Johannesburg, 18 Oct 2017

With the advent of big data analytics hype and the rapid convenience of Internet searches, enterprises might be forgiven for expecting to have all answers to all questions at their fingertips in near real-time.

Unfortunately, getting trusted answers to complex questions is a lot more complicated and time-consuming than simply typing a search query. Behind the scenes on any Internet search, a great deal of preparation has already been done in order to serve up the appropriate answers.

Google, for instance, dedicates vast amounts of high-end resources and all of its time to preparing the data necessary to answer a search query instantly. But, even Google cannot answer broad questions or make forward-looking predictions.

In cases where the data is known and trusted, the data has been prepared and rules have been applied, and the search parameters are limited, such as with a property Web site, almost instant answers are possible, but this is not true business intelligence (BI) or analytics.

Behind the scenes

Within the enterprise, matters become a lot more complicated. When the end-user seeks an answer to a broad query - such as when a marketing firm wants to assess social media to find an affinity for a certain range of products over a six-month period - a great deal of 'churn' must take place in the background to deliver answers. This is not a split-second process, and it may deliver only general trend insights rather than trusted, quality data that can serve as the basis for strategic decisions.

Most business users are not BI experts.

When end-users wish to do a query and are given the power to process their own BI/analytics, lengthy churn must take place. Every time a query, report or instance of data access is converted into useful BI/analytical information for end-consumers, there is a whole lot of preparation work to be done along the way: ie, identify data sources> access> verify> filter> pre-process> standardise> look up> match> merge> de-dup> integrate> apply rules> transform> pre-process> format> present> distribute/channel.

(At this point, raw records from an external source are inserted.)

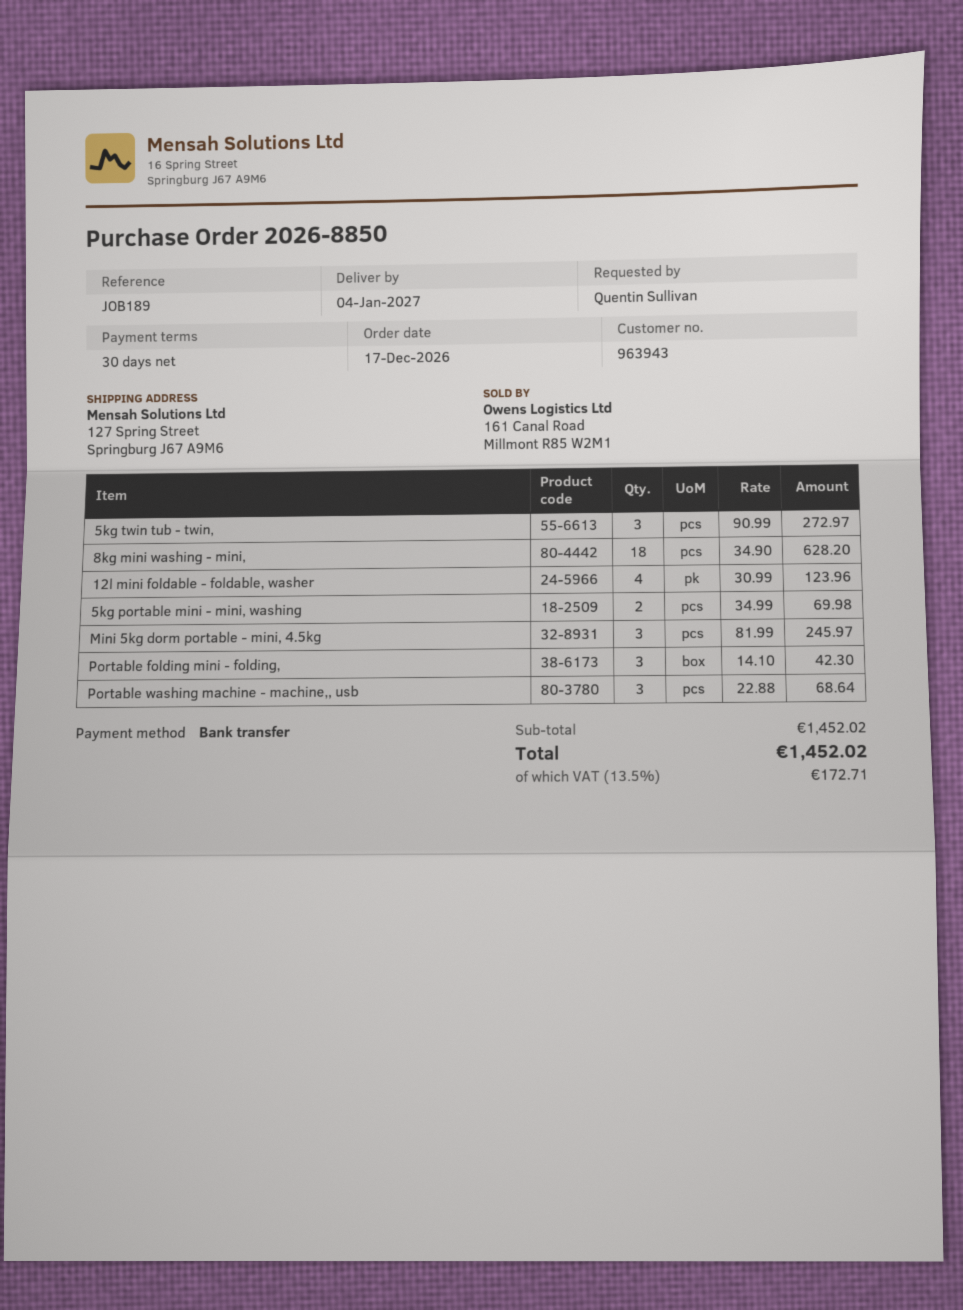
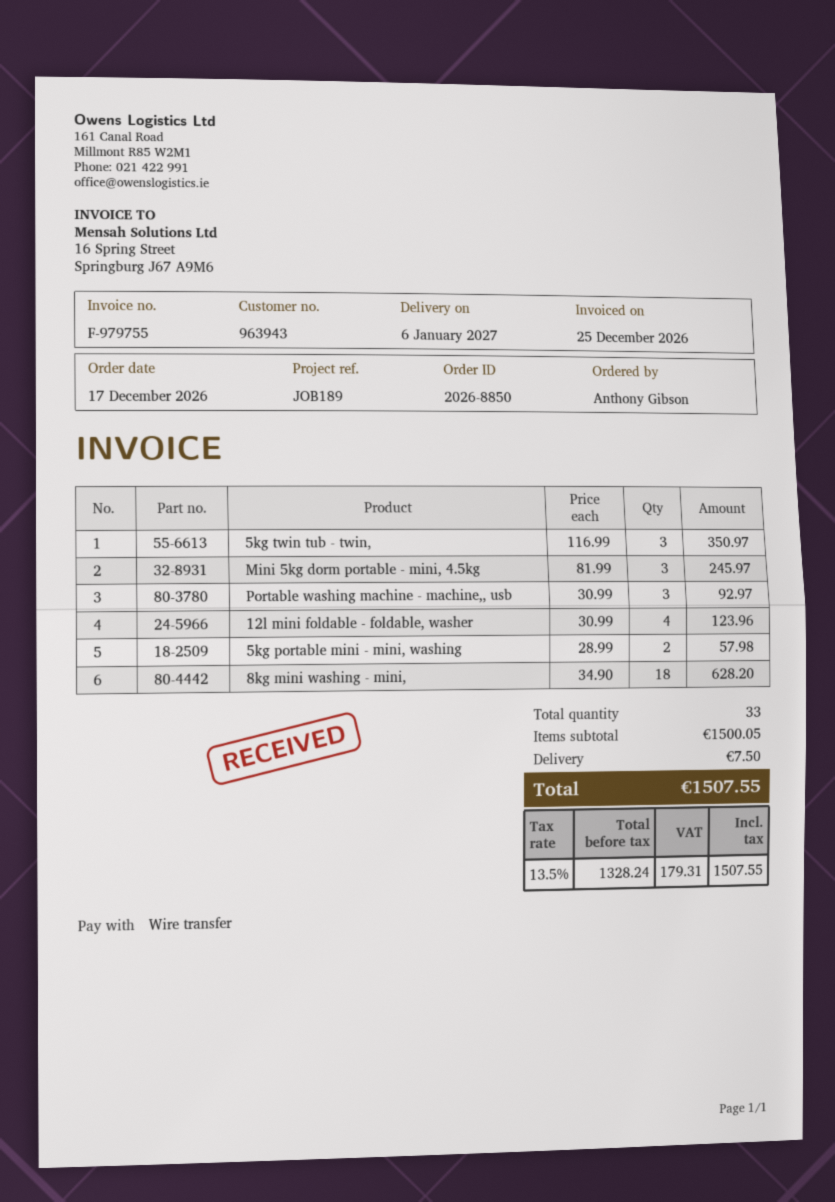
delivery date: 2027-01-04 -> 2027-01-06
ordered by: Quentin Sullivan -> Anthony Gibson
5kg twin tub - twin,: 3 x 90.99 = 272.97 -> 3 x 116.99 = 350.97
5kg portable mini - mini, washing: 2 x 34.99 = 69.98 -> 2 x 28.99 = 57.98
Portable folding mini - folding,: 3 x 14.10 = 42.30 -> none
Portable washing machine - machine,, usb: 3 x 22.88 = 68.64 -> 3 x 30.99 = 92.97
subtotal: 1452.02 -> 1500.05
shipping: none -> 7.50
tax: 13.5% = 172.71 -> 13.5% = 179.31
total: 1452.02 -> 1507.55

Because most queries have to traverse, link and process millions of rows of data and possibly trillions of words from within the data sources, this background churn could take hours, days or even longer.

A recent TWDI study found organisations are dissatisfied with the time it takes for the chain of processes involved for BI, analytics and data warehousing to deliver valuable data and insights to business users. The organisations attributed this, in part, to ill-defined project objectives and scope, a lack of skilled personnel, data quality problems, slow development or inability to access all relevant data.

The problem is most business users are not BI experts and do not all have analytical minds, so the 'discover and report' method may be iterative (therefore slow), and in many cases, the outputs/results are not of the quality expected. The results may also be inaccurate as data quality rules may not have been applied, and data linking may not be correct, as it would be in a typical data warehouse where data has been qualified and pre-defined/derived.

In a traditional situation, with a structured data warehouse where all the preparation is done in one place, and once only, and then shared many times, supported by quality data and predefined rules, it may be possible to get sub-second answers.

But, often, even in this scenario, sub-second insights are not achieved, since time to insight also depends on properly designed data warehouses, server power and network bandwidth.

Users tend to confuse search and discover on flat raw data that's already there, with information and insight generation at the next level. In more complex BI/analytics, each time a query is run, all the preparation work has to be done from the beginning and the necessary churn can take a significant amount of time.

Therefore, demanding faster BI 'time to value' and expecting answers in sub-seconds could prove to be a costly mistake. While it is possible to gain some form of output in sub-seconds, these outputs will likely not be qualified, trusted insights that can deliver real strategic value to the enterprise.